-- Materials provided follows --
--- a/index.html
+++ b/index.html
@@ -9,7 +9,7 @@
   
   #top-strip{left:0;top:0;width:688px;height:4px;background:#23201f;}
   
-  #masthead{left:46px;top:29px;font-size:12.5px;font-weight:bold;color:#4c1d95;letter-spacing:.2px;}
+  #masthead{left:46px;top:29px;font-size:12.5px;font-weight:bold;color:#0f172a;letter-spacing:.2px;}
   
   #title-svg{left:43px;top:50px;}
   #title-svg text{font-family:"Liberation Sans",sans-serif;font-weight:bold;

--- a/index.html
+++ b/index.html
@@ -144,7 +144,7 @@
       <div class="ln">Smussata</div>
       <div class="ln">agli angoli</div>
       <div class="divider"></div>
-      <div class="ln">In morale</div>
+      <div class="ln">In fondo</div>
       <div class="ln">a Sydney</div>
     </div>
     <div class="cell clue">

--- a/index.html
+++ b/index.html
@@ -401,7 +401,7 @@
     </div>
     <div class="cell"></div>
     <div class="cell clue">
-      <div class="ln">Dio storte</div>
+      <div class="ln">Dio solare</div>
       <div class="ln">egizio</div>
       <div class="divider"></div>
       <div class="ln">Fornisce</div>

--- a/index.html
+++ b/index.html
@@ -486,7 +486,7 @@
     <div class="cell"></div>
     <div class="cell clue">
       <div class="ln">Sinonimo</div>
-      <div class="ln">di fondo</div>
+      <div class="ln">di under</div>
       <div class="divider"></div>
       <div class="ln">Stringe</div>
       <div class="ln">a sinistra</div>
-- Materials provided concluded --
-- Materials provided follows --
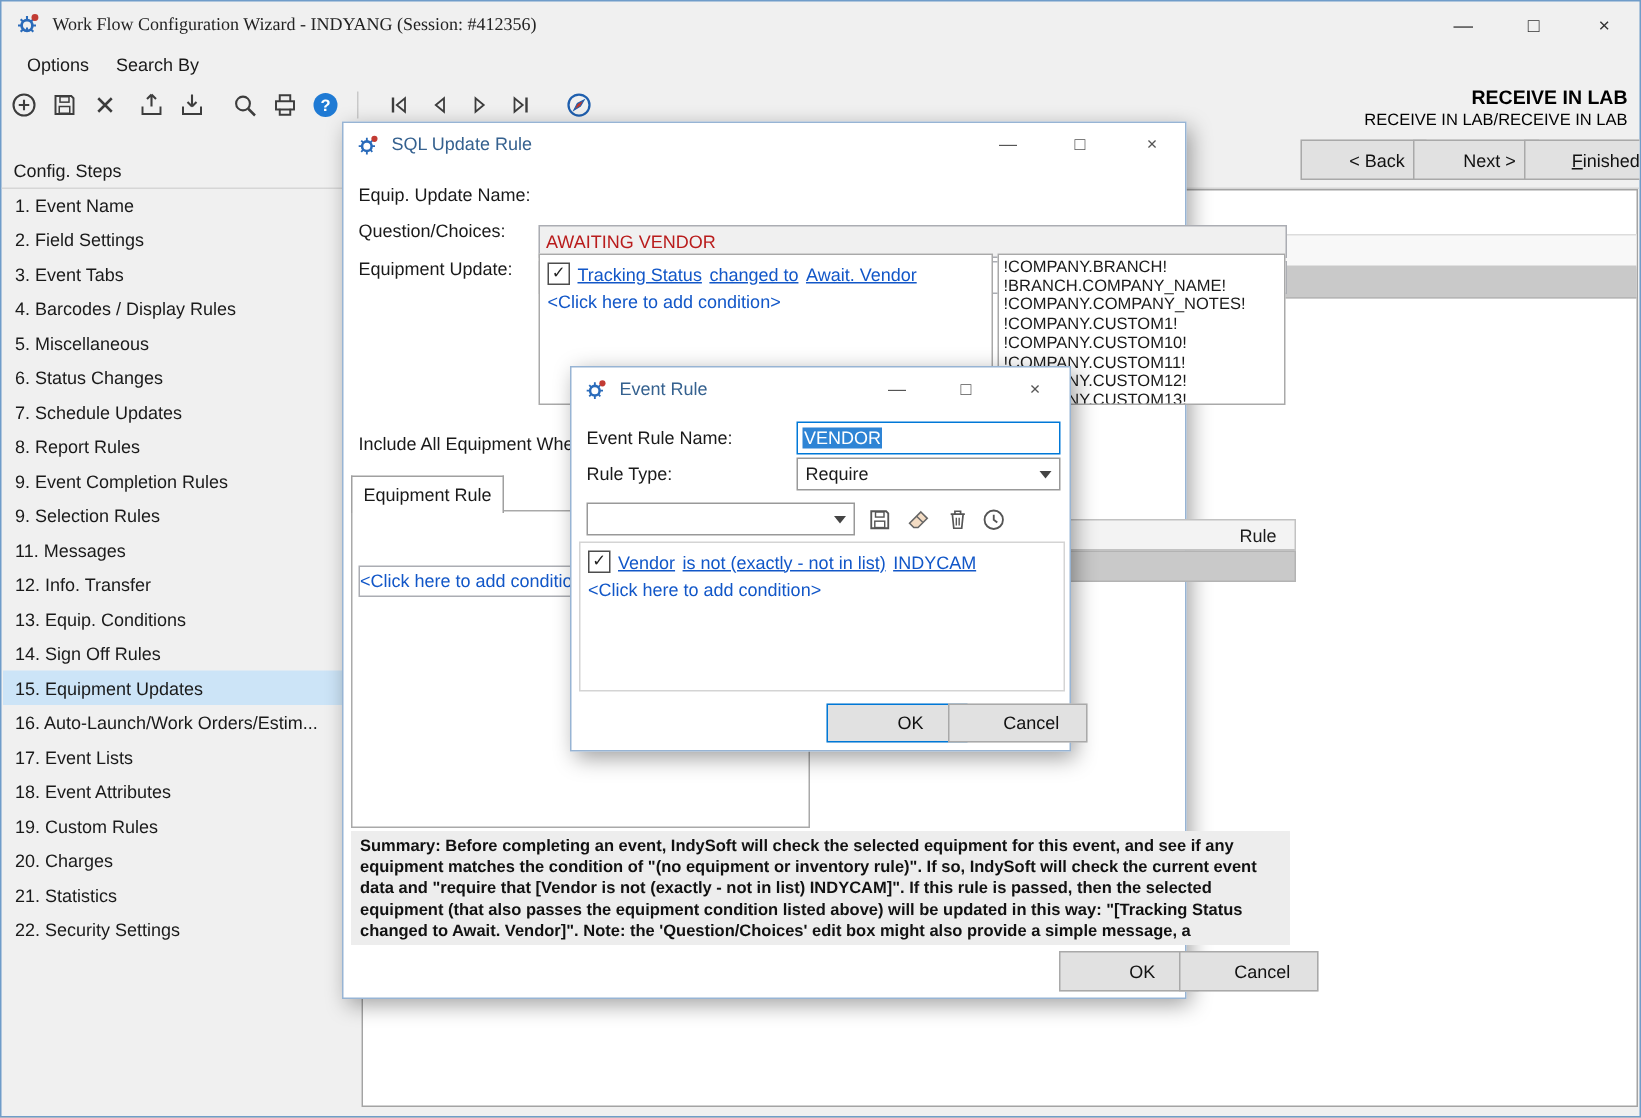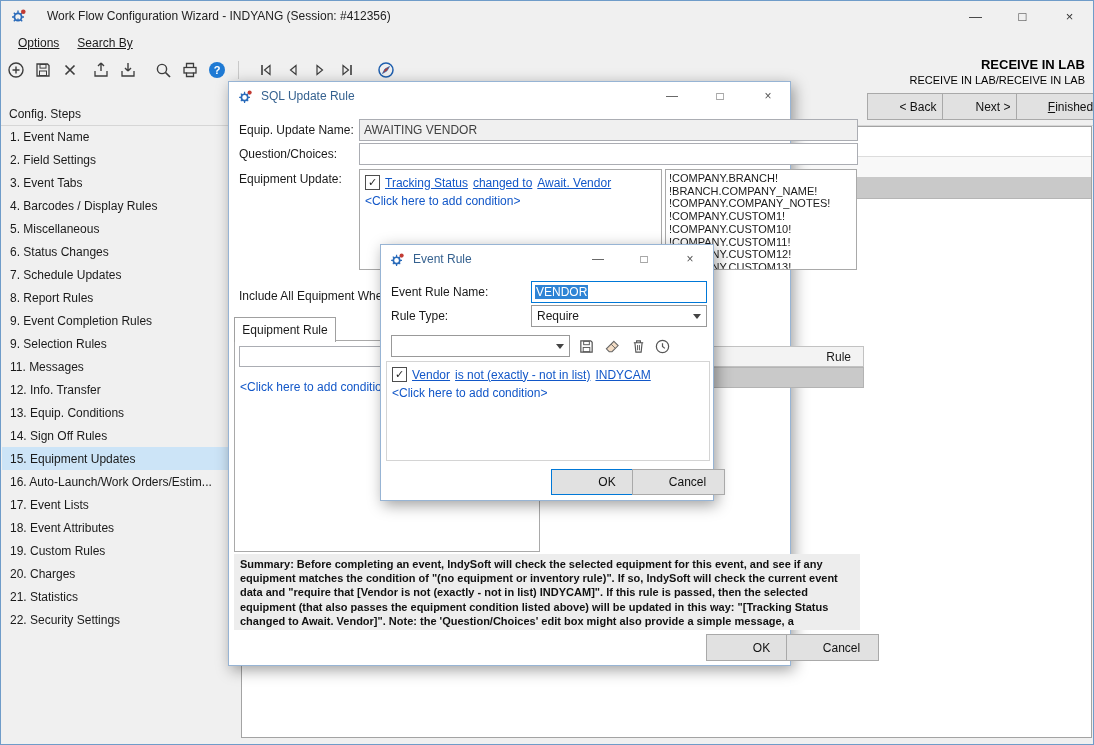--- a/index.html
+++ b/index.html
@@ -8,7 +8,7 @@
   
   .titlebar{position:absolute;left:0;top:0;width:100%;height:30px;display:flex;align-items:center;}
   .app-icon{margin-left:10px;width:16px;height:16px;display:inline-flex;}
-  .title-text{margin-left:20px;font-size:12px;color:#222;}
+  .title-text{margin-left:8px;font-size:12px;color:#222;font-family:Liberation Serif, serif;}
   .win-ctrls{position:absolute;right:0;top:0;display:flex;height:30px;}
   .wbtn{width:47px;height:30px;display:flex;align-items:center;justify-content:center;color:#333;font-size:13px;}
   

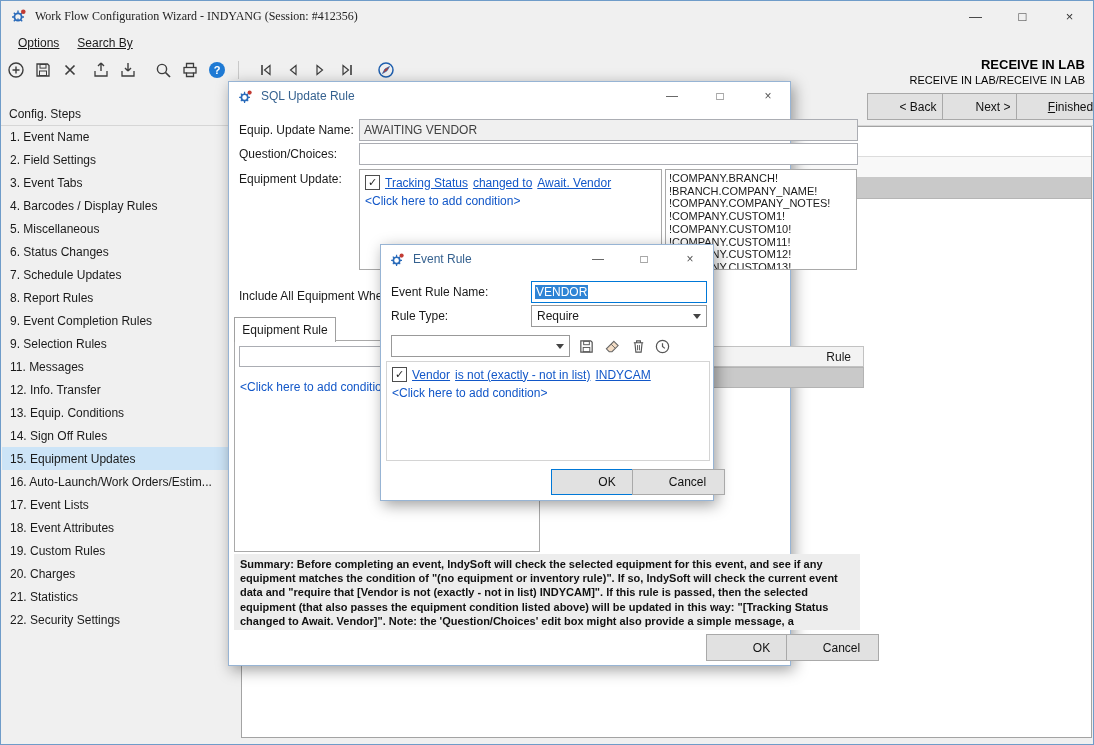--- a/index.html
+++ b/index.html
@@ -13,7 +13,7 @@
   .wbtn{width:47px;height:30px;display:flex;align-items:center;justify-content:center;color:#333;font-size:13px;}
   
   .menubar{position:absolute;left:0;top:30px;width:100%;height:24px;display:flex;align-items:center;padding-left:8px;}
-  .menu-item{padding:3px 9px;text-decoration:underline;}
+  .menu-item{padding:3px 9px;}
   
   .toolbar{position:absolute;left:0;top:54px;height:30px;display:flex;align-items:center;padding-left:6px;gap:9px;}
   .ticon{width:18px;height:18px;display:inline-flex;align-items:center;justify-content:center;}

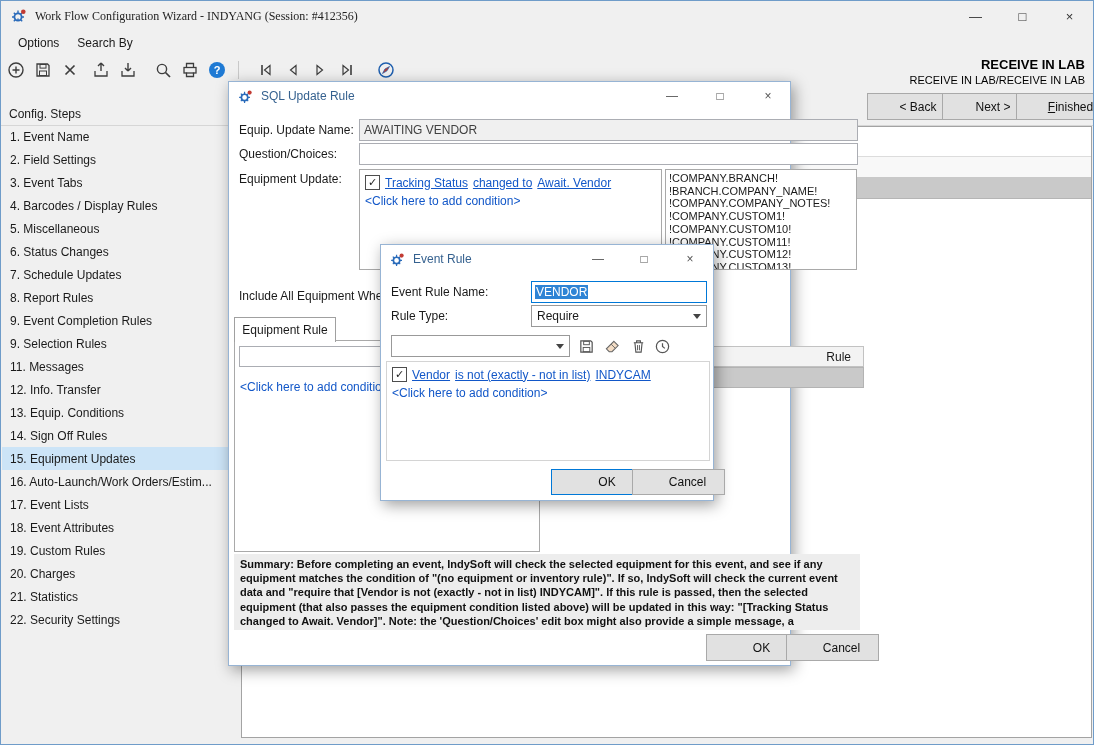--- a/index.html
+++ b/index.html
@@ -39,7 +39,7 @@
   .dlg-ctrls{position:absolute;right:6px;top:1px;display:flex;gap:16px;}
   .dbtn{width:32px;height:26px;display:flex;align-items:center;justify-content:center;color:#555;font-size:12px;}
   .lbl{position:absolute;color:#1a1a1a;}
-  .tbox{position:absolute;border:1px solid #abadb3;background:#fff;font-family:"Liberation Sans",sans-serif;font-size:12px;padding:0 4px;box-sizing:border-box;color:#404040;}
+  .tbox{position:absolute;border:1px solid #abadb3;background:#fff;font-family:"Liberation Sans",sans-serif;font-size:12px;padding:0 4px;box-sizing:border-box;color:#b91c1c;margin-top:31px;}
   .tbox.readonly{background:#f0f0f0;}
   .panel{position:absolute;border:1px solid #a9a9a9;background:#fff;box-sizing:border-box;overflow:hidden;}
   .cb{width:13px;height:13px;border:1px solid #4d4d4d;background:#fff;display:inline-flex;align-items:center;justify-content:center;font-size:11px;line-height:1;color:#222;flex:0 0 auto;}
-- Materials provided concluded --
_Task brief_
Go through the entries and filter for lines holding the word "letter"; copy each match.

_Exercise output_
-  #masthead{left:46px;top:29px;font-size:12.5px;font-weight:bold;color:#4c1d95;letter-spacing:.2px;}
+  #masthead{left:46px;top:29px;font-size:12.5px;font-weight:bold;color:#0f172a;letter-spacing:.2px;}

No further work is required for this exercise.